Still, all is not doom and gloom.
Hall and other observers indicate that 2013 may be a much better.year. Infrastructure work may be delayed, but it cannot stop completely, and failure to maintain the sewer and watermain system can result in expensive, urgent repairs. (As well, Hall says political uncertainty which has plagued both Toronto’s municipal government and the Ontario provincial legislature will likely be resolved sometime this year.)
In 2012, industry leaders expressed joy about the passing of Ontario One-Call legislation, and dismay about the impending arrival of the Ontario College of Trades. They expressed concerns about the increasing size of tendered infrastructure projects – making it harder for smaller and medium-sized local contractors to achieve bonding requirements for the work. And contractors, engineers and association leaders observed concerns about possible labour shortages, coupled with an appreciation that new technologies are reducing costs, increasing safety and enhancing productivity.
“As an example, 30 or 40 years ago, we would have had a crew of five or six people, to advance a tunnel two to three metres a shift,” said Dave Marsland, an engineer employed at Technicore, which manufactures mining and tunnel equipment and serves underground projects largely in the Greater Toronto Area (GTA). “ Now we can advance a tunnel 10 or 15 metres in a shift.”
Marsland emphasizes that you cannot simply extrapolate one job or era to another – underground work, by its nature, involves unique and challenging circumstances. Contractors need some reliability and contract security to justify the costs of purchasing the latest tunnelling and other technologies – and in attracting, training and retaining the skilled work-force to operate underground.
(Unlike other areas of the construction industry, where trades and apprenticeship paths can be clearly defined from the outset, underground work requires specialized training and skills – and these are generally acquired on the job, with experienced hands assuming supervisory responsibilities.)
Not surprisingly, several relevant associations have joined the employer coalition against the Ottawa College of Trades. The Ontario Sewer and Watermain Construction Association (OSWCA) is one of the OCOT’s most vocal opponents, expressing concerns that the new institution will aggravate, rather than help to solve, growing labour shortage issues in the industry.
“We believe the Ontario College of Trades will not fix this problem and are calling for its abolishment,” OSWCA president Mark Van Bree has written in the association’s magazine, The Undergrounder. “Sadly, the implementation of the college is aggravating the problem by not addressing apprenticeship reform which would go a long way towards training skilled workers and addressing the shortage. The charging of a membership fee by the college is simply an unfair taxing of the working tradespeople of Ontario.”

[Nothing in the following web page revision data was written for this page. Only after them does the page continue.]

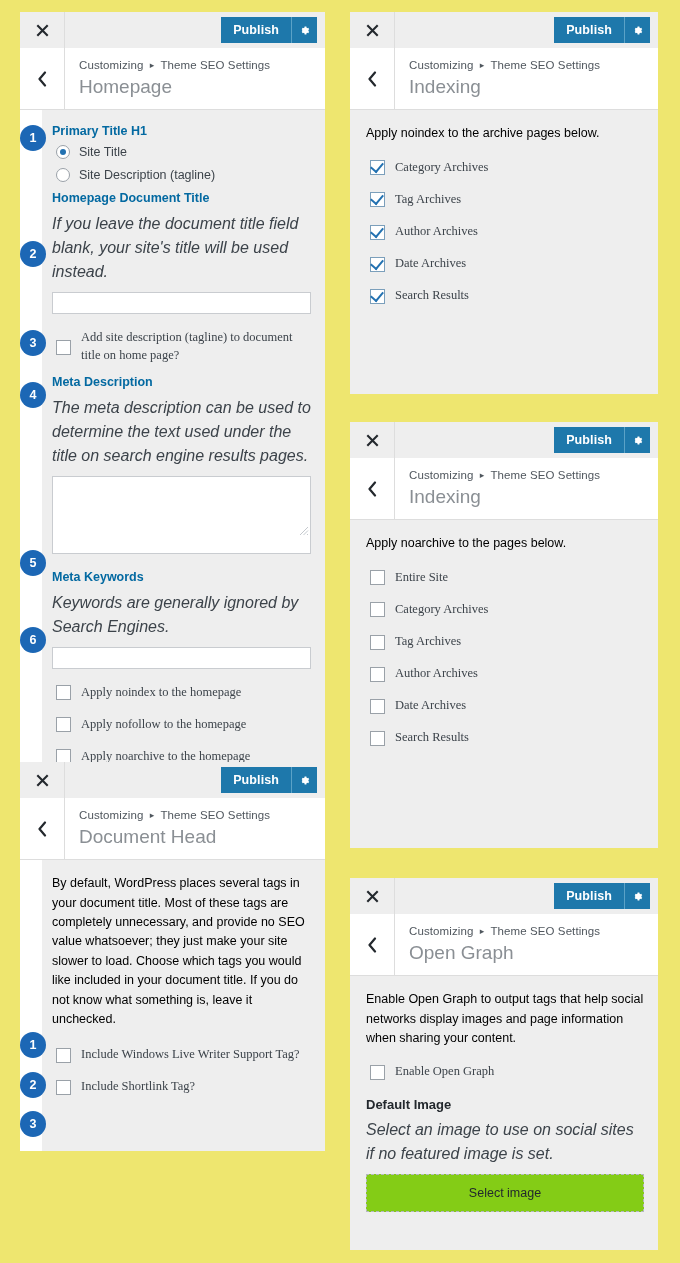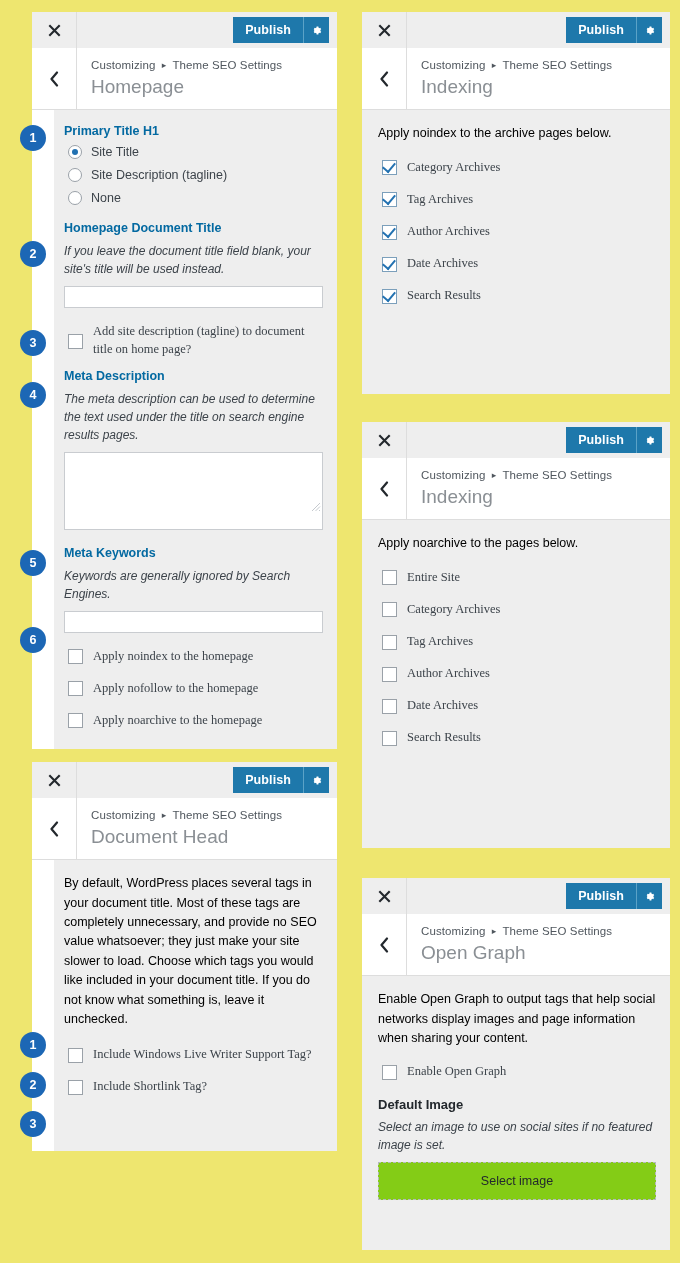"Publish" .panel { margin-left: 12px -> none }
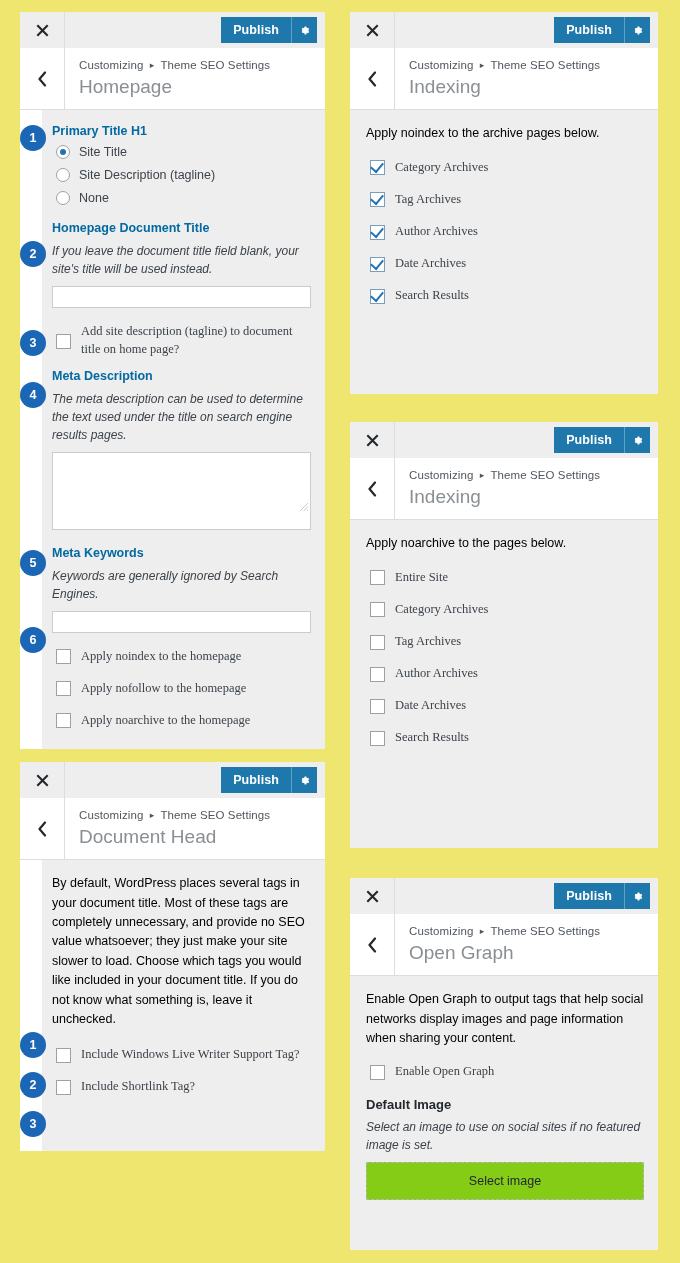"None" div.radio-row { html: <div> <span></span> <span>None</span> </div> -> none }
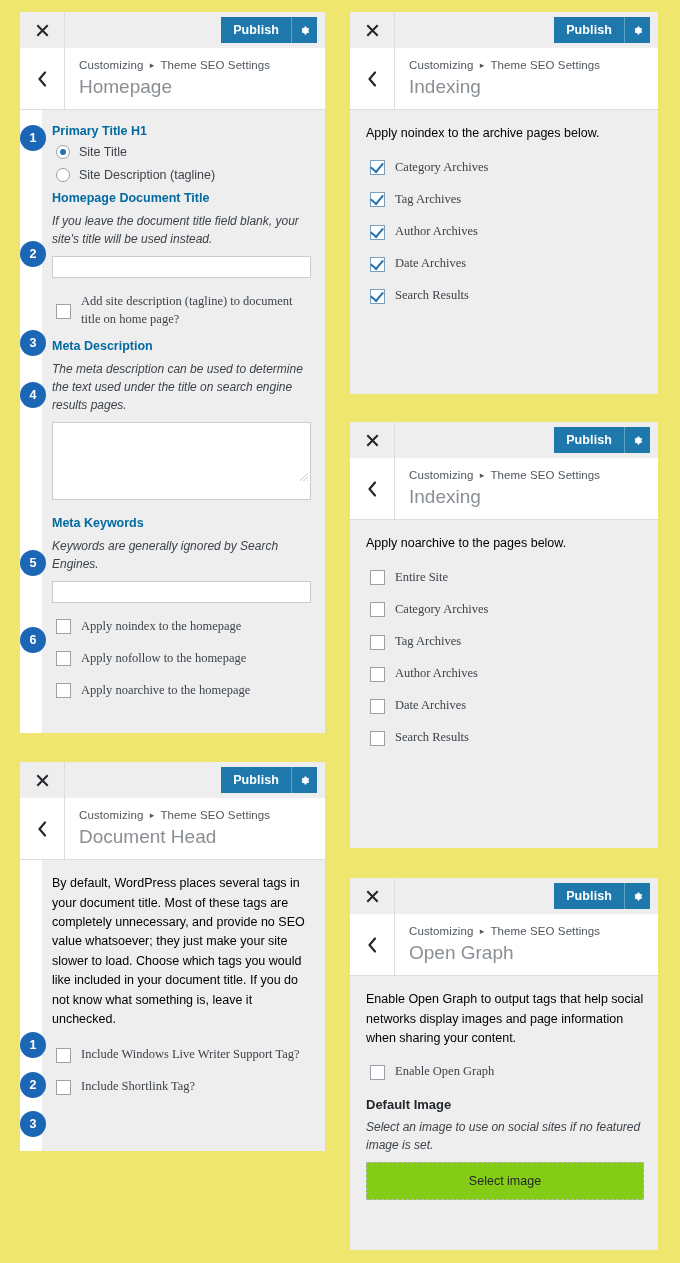"If you leave the document" .grp-desc { font-size: 12px -> 16px }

Associations opposing the OCOT include, among others, the Conestoga Heavy Construction Association, the Durham Region Heavy Contractors Association, the Greater Toronto Sewer and Watermain Contractors Association, the Hamilton and District Heavy Construction Association, the Heavy Construction Association of Toronto, the Heavy Construction Association of Regional Niagara, the Kingston Construction Association – heavy construction sector, the London District Heavy Construction Association, the Ontario Concrete Pipe Association and the Sarnia Heavy Construction Association.
Dave Marsland at Technicore says the labour shortage has increased in recent years. This can be seen in both challenging and positive lights. In part, (despite the rather serious industry challenges in 2012) the reason for the labour shortage is increasing demand and commitments for infrastructure spending as aging sewer and watermains are replaced and modernized – and new projects are introduced. Tunnelling, Technicore’s speciality, has its own requirements. “We get by. It’s been tight. We find operators and teach people – it can take 24 months to learn the skills,” he said.
OSWCA’s president Mark Van Bree has written that the industry is making progress in encouraging young people to consider civil construction as a career, similar to the Ontario Civil Construction Careers Institute (OCCCI), initiated by the association. “Last year, OCCCI, supported by the OSWCA, spoke to more than 15,000 students, offering presentations and hands-on experience, demonstrating that construction jobs are available, attractive and do provide prosperity.”
The industry has expressed concerns about the rising size and scale of projects. Contractors who could successfully compete and win $20 million projects are shut out because of bonding limitations on $200 million massive jobs, which (for capitalization reasons) often land in the hands of large foreign-owned contracting businesses. Marsland and others say there are still opportunities for local businesses as sub-contractors, but the “risk premium” of the larger jobs drives up costs, more than offsetting the perceived administrative simplicity of the larger projects.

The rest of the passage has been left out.